Luckily, 2021 looks to be the kind of year that fixes that. Pokemon is dropping both a New Pokemon Snap and cute remakes of Pokemon Brilliant Diamond and Shining Pearl. But there are also a ton of cool games for kids that are flying completely under the radar. Here are a couple of blips you might be missing.

Miitopia

Developed by Nintendo
Releases: May 21st, 2021

Miitopia was recently mentioned in a massive Nintendo announcement earlier this year where Nintendo dropped about 30 different upcoming titles so you may have missed it, especially if you didn’t understand WHAT you were seeing.
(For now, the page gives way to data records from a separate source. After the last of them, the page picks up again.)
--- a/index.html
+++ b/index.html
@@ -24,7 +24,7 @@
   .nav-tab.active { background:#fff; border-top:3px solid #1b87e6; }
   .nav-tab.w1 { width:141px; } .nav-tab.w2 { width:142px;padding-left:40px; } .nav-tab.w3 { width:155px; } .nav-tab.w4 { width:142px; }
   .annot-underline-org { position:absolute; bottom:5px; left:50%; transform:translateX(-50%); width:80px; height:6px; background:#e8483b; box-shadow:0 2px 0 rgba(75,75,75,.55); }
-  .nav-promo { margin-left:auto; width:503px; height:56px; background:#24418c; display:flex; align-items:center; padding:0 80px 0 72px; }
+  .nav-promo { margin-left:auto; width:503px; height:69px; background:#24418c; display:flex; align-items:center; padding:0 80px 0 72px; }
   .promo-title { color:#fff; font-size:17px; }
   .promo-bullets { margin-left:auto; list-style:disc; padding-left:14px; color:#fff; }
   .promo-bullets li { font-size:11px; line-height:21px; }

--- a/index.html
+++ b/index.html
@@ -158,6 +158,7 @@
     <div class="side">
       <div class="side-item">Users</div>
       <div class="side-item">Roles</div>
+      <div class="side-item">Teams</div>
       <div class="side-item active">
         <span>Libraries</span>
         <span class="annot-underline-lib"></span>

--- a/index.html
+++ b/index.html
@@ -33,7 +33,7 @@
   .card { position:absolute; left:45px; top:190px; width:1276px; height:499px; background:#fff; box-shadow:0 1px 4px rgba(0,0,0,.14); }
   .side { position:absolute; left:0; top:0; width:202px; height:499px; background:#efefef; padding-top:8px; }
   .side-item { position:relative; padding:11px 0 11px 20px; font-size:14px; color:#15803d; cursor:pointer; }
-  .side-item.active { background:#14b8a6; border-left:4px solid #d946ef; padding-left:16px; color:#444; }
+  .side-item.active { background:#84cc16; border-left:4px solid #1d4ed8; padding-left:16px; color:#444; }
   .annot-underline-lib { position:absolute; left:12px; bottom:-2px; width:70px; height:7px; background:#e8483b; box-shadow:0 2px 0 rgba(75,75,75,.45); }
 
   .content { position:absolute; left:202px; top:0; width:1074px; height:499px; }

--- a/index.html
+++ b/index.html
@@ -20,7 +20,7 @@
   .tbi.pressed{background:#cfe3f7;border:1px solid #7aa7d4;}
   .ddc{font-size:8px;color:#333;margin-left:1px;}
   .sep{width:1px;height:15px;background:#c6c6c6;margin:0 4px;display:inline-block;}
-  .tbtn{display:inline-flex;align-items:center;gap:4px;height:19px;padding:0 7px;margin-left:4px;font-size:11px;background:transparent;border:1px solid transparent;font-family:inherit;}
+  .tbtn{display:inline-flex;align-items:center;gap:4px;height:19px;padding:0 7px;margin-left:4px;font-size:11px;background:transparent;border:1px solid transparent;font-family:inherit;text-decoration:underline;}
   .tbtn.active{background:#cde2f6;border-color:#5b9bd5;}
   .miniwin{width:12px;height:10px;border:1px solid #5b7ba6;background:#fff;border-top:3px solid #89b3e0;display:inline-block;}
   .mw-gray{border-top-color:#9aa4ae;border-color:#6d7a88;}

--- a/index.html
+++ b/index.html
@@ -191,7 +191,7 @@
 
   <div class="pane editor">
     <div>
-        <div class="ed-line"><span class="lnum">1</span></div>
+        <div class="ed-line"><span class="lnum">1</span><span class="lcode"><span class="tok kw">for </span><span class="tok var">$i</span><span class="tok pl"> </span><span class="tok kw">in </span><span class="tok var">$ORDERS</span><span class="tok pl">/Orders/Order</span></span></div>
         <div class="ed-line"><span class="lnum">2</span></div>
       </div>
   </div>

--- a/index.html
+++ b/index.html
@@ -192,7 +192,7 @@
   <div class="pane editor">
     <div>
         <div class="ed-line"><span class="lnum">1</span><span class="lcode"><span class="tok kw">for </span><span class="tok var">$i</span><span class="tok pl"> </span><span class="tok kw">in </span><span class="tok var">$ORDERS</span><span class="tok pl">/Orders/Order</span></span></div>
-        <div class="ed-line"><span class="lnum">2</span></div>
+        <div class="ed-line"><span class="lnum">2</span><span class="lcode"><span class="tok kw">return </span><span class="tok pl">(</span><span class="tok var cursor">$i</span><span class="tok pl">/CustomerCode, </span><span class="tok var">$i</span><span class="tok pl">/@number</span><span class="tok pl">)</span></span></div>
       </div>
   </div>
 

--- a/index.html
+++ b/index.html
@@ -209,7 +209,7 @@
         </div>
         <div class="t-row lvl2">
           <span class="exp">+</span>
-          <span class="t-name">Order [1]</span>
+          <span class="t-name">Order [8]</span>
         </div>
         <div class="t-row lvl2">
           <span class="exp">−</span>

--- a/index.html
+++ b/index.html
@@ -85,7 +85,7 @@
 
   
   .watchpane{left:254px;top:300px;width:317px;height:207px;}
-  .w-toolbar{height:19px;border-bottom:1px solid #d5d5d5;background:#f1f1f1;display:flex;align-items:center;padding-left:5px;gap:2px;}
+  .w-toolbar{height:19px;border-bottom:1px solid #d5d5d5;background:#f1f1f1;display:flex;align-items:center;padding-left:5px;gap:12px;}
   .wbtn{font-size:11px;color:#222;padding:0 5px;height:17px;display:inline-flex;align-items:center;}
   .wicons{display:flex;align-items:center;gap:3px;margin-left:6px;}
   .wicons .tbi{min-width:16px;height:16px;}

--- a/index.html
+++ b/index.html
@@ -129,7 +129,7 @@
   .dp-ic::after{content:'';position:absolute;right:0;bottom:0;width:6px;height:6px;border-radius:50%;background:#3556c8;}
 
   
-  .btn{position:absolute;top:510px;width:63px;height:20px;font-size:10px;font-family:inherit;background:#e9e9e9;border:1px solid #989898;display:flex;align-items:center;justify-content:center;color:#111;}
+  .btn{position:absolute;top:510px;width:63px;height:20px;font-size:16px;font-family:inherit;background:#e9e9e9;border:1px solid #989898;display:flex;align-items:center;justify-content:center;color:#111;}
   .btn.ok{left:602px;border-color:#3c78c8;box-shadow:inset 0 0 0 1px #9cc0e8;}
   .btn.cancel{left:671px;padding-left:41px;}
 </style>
A remake (with a ton of newly added features) of a game of the exact same name that originally dropped for the 3DS years ago and I absolutely loved it. The only thing that made me sad about it was that I couldn’t share my experience as I was confined to the small screen of the 3DS.

In Miitopia you make a ton of Miis, Nintendo’s trademarked avatars, and place them in the roles of various characters you’ll encounter. Your party, the villain, the NPC’s are all going to be characters of your own creation. Don’t think it will be all at once though. When you first start, a villain has torn through the world removing the spirit from everyone as well as their faces. As you go through the world, you’ll find enemies that have captures their spirits, and freeing them allows you to then, create that person.

You’d think it would get old but as your game fills up more and more with familiar faces, the game becomes funnier and funnier. For example, my main villain was an evil wizard that shared both the name and face of Shaq. It made me laugh every single time he would appear to torment us.

As your party progresses, you unlock a ton of fun classes. A character wearing a cardboard tank suit, a pop idol, a cat person, a scientist that makes concoctions mid-battle and so much more alongside traditional classes like heroes, mages, and healers.

And your character performs better depending on how they’ve been getting along. Sending them gifts and having them do activities together means the difference between your characters helping each other and getting into an argument midbattle that distracts them both, causing them to lose a turn.

The story never gets heavy and is filled with a ton of lighthearted, silly moments that work out like bizarre scenes that probably wouldn’t be so funny if it wasn’t for the fact that the characters involved are people in your life or random meme-characters you’ve created. I personally loved watching my kids’ virtual characters bicker with each other constantly. I know I should have gone for an escapist fantasy where they got along wonderfully, but I can’t wait for them to see what happens when this game comes out this May on Nintendo Switch.